I have gained a sister and her family which includes a niece and a nephew my little girl now gets to grow up with. I couldn’t be happier for myself and our families.
I want you to know, you’re forgiven, and were forgiven long ago by me. I am not angry with you. I am frustrated with and disappointed in you, nothing more.
I wish so very much for you to reach out, to shake the mistakes of the past and set the truth and yourself free. I want you to know that I am here, I am not going anywhere, and although I will not be waiting for you, if you choose to find me I will welcome you.

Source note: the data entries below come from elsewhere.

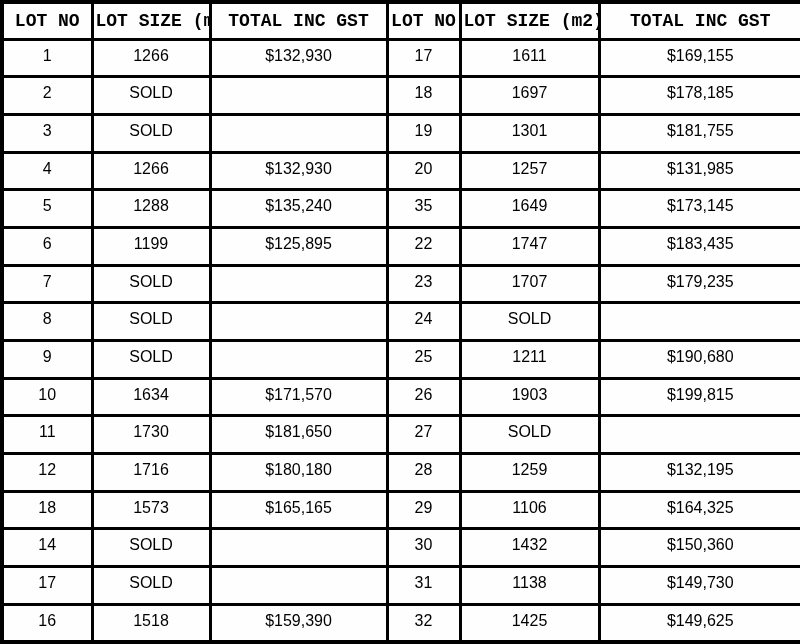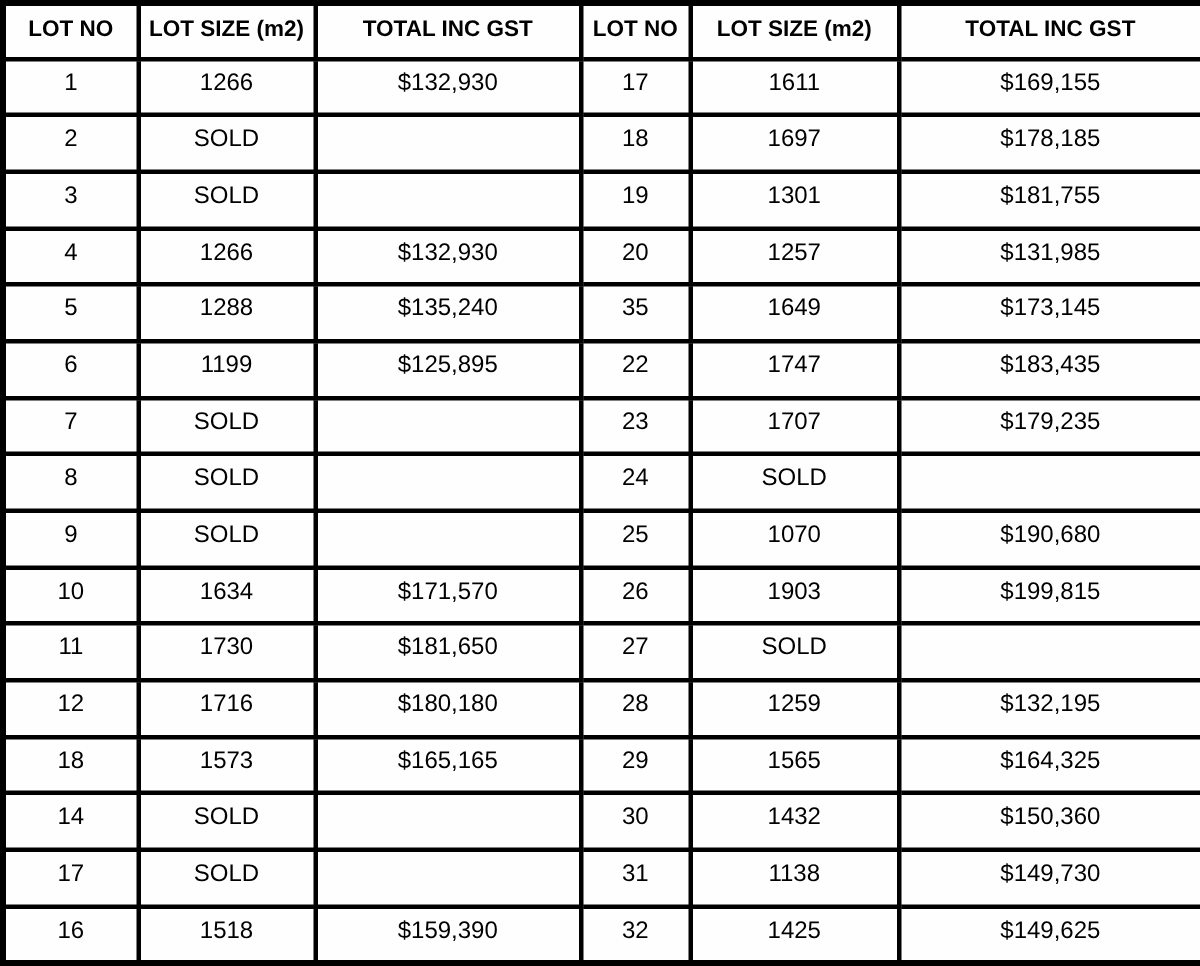--- a/index.html
+++ b/index.html
@@ -25,23 +25,24 @@
   table.lot-table td {
     border: 3px solid #000000;
     text-align: center;
     vertical-align: top;
     padding: 6px 2px 0 2px;
     color: #000000;
     overflow: hidden;
     white-space: nowrap;
   }
   table.lot-table th {
-    font-size: 15px;
+    font-size: 18px;
     font-weight: bold;
     padding-top: 7px;
+    font-family: Liberation Mono, monospace;
   }
   table.lot-table td {
     font-size: 16px;
     font-weight: normal;
   }
   table.lot-table tr {
     height: 37px;
   }
 </style>
 </head>
@@ -129,21 +130,21 @@
         <td></td>
         <td>24</td>
         <td>SOLD</td>
         <td></td>
       </tr>
       <tr>
         <td>9</td>
         <td>SOLD</td>
         <td></td>
         <td>25</td>
-        <td>1070</td>
+        <td>1211</td>
         <td>$190,680</td>
       </tr>
       <tr>
         <td>10</td>
         <td>1634</td>
         <td>$171,570</td>
         <td>26</td>
         <td>1903</td>
         <td>$199,815</td>
       </tr>
@@ -161,21 +162,21 @@
         <td>$180,180</td>
         <td>28</td>
         <td>1259</td>
         <td>$132,195</td>
       </tr>
       <tr>
         <td>18</td>
         <td>1573</td>
         <td>$165,165</td>
         <td>29</td>
-        <td>1565</td>
+        <td>1106</td>
         <td>$164,325</td>
       </tr>
       <tr>
         <td>14</td>
         <td>SOLD</td>
         <td></td>
         <td>30</td>
         <td>1432</td>
         <td>$150,360</td>
       </tr>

I hope, should this letter ever make its way to your eye’s that you can read between the lines and see God’s handiwork and grace throughout. Finding my sisters, not once, but twice was not mere coincidence. It was literally years of my prayers, begging and pleading for something, anything that was better than the nothing I was living with. Not just my prayers, but also more recently, prayers from those I love and trust most, having shared with them what was happened the past 3 weeks.
God is good.
My prayers, and my request to those who have been praying for me is to now pray for you. I pray that you find your way. I pray that you will make the right choices and find peace. I pray that you will find me, as I have found you and not only learn that having me as a part of your life is a blessing, but know that such a blessing was from God and to give all the thanks to him. I pray that you know you are forgiven, that I do not judge you as that is not my place. It is God who will judge, but also, it is God who will forgive all things through his son Jesus Christ.